Instructions to follow
For this task, retype the records below exactly.

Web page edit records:

□ □ □ □

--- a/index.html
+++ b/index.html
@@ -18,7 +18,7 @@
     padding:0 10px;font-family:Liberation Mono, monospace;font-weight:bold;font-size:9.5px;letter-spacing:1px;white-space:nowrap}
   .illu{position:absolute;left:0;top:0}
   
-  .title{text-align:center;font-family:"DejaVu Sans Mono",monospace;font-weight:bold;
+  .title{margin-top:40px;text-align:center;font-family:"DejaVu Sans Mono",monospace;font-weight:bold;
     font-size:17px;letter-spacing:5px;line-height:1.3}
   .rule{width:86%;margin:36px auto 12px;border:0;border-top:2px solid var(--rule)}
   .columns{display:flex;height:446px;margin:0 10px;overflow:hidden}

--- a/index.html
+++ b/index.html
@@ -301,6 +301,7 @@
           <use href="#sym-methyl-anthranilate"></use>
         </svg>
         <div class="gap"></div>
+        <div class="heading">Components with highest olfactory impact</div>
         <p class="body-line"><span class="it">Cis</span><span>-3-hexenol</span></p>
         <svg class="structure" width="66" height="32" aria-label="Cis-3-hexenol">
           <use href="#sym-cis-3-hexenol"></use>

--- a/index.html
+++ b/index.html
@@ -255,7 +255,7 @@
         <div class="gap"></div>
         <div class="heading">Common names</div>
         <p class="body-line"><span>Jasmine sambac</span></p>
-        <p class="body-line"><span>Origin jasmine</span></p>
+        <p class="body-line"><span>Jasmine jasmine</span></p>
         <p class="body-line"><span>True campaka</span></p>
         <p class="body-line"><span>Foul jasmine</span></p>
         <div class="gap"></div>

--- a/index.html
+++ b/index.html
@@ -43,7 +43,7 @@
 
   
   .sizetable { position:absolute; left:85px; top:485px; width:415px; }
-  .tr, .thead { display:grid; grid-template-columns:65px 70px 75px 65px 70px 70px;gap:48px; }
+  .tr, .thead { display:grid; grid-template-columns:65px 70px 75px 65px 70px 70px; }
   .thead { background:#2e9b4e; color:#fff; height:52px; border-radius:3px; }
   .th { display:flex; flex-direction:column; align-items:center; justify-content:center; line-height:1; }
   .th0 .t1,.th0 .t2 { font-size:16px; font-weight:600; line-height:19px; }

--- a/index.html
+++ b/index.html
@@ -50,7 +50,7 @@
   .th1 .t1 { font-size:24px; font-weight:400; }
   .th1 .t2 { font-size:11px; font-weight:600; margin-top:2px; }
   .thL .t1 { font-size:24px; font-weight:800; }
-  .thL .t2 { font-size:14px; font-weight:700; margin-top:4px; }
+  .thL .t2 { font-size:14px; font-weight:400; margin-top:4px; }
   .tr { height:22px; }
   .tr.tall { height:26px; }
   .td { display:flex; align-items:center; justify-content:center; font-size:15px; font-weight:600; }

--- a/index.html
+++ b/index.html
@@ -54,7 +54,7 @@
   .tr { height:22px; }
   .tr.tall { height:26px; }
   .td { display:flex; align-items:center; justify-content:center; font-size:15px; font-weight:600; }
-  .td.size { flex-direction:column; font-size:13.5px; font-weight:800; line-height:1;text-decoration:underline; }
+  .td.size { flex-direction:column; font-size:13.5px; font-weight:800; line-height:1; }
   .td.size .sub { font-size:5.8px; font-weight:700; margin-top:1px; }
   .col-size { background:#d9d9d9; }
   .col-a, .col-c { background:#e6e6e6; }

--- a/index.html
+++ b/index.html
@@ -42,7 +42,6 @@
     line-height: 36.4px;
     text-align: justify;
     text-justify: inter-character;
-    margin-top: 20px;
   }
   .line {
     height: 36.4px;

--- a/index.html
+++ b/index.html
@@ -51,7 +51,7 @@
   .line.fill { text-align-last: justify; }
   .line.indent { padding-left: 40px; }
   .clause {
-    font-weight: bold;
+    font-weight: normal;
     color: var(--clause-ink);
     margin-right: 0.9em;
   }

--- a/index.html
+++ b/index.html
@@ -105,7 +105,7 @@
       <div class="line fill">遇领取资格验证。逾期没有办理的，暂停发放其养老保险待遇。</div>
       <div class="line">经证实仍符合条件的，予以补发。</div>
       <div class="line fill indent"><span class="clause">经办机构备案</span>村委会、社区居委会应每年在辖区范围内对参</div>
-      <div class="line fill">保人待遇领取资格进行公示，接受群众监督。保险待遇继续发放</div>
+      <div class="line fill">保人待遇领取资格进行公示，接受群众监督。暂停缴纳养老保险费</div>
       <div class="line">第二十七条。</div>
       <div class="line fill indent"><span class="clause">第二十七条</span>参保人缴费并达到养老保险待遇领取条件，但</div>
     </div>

□ □ □ □

Response to the task
--- a/index.html
+++ b/index.html
@@ -18,7 +18,7 @@
     padding:0 10px;font-family:Liberation Mono, monospace;font-weight:bold;font-size:9.5px;letter-spacing:1px;white-space:nowrap}
   .illu{position:absolute;left:0;top:0}
   
-  .title{text-align:center;font-family:"DejaVu Sans Mono",monospace;font-weight:bold;
+  .title{margin-top:40px;text-align:center;font-family:"DejaVu Sans Mono",monospace;font-weight:bold;
     font-size:17px;letter-spacing:5px;line-height:1.3}
   .rule{width:86%;margin:36px auto 12px;border:0;border-top:2px solid var(--rule)}
   .columns{display:flex;height:446px;margin:0 10px;overflow:hidden}

--- a/index.html
+++ b/index.html
@@ -301,6 +301,7 @@
           <use href="#sym-methyl-anthranilate"></use>
         </svg>
         <div class="gap"></div>
+        <div class="heading">Components with highest olfactory impact</div>
         <p class="body-line"><span class="it">Cis</span><span>-3-hexenol</span></p>
         <svg class="structure" width="66" height="32" aria-label="Cis-3-hexenol">
           <use href="#sym-cis-3-hexenol"></use>

--- a/index.html
+++ b/index.html
@@ -255,7 +255,7 @@
         <div class="gap"></div>
         <div class="heading">Common names</div>
         <p class="body-line"><span>Jasmine sambac</span></p>
-        <p class="body-line"><span>Origin jasmine</span></p>
+        <p class="body-line"><span>Jasmine jasmine</span></p>
         <p class="body-line"><span>True campaka</span></p>
         <p class="body-line"><span>Foul jasmine</span></p>
         <div class="gap"></div>

--- a/index.html
+++ b/index.html
@@ -43,7 +43,7 @@
 
   
   .sizetable { position:absolute; left:85px; top:485px; width:415px; }
-  .tr, .thead { display:grid; grid-template-columns:65px 70px 75px 65px 70px 70px;gap:48px; }
+  .tr, .thead { display:grid; grid-template-columns:65px 70px 75px 65px 70px 70px; }
   .thead { background:#2e9b4e; color:#fff; height:52px; border-radius:3px; }
   .th { display:flex; flex-direction:column; align-items:center; justify-content:center; line-height:1; }
   .th0 .t1,.th0 .t2 { font-size:16px; font-weight:600; line-height:19px; }

--- a/index.html
+++ b/index.html
@@ -50,7 +50,7 @@
   .th1 .t1 { font-size:24px; font-weight:400; }
   .th1 .t2 { font-size:11px; font-weight:600; margin-top:2px; }
   .thL .t1 { font-size:24px; font-weight:800; }
-  .thL .t2 { font-size:14px; font-weight:700; margin-top:4px; }
+  .thL .t2 { font-size:14px; font-weight:400; margin-top:4px; }
   .tr { height:22px; }
   .tr.tall { height:26px; }
   .td { display:flex; align-items:center; justify-content:center; font-size:15px; font-weight:600; }

--- a/index.html
+++ b/index.html
@@ -54,7 +54,7 @@
   .tr { height:22px; }
   .tr.tall { height:26px; }
   .td { display:flex; align-items:center; justify-content:center; font-size:15px; font-weight:600; }
-  .td.size { flex-direction:column; font-size:13.5px; font-weight:800; line-height:1;text-decoration:underline; }
+  .td.size { flex-direction:column; font-size:13.5px; font-weight:800; line-height:1; }
   .td.size .sub { font-size:5.8px; font-weight:700; margin-top:1px; }
   .col-size { background:#d9d9d9; }
   .col-a, .col-c { background:#e6e6e6; }

--- a/index.html
+++ b/index.html
@@ -42,7 +42,6 @@
     line-height: 36.4px;
     text-align: justify;
     text-justify: inter-character;
-    margin-top: 20px;
   }
   .line {
     height: 36.4px;

--- a/index.html
+++ b/index.html
@@ -51,7 +51,7 @@
   .line.fill { text-align-last: justify; }
   .line.indent { padding-left: 40px; }
   .clause {
-    font-weight: bold;
+    font-weight: normal;
     color: var(--clause-ink);
     margin-right: 0.9em;
   }

--- a/index.html
+++ b/index.html
@@ -105,7 +105,7 @@
       <div class="line fill">遇领取资格验证。逾期没有办理的，暂停发放其养老保险待遇。</div>
       <div class="line">经证实仍符合条件的，予以补发。</div>
       <div class="line fill indent"><span class="clause">经办机构备案</span>村委会、社区居委会应每年在辖区范围内对参</div>
-      <div class="line fill">保人待遇领取资格进行公示，接受群众监督。保险待遇继续发放</div>
+      <div class="line fill">保人待遇领取资格进行公示，接受群众监督。暂停缴纳养老保险费</div>
       <div class="line">第二十七条。</div>
       <div class="line fill indent"><span class="clause">第二十七条</span>参保人缴费并达到养老保险待遇领取条件，但</div>
     </div>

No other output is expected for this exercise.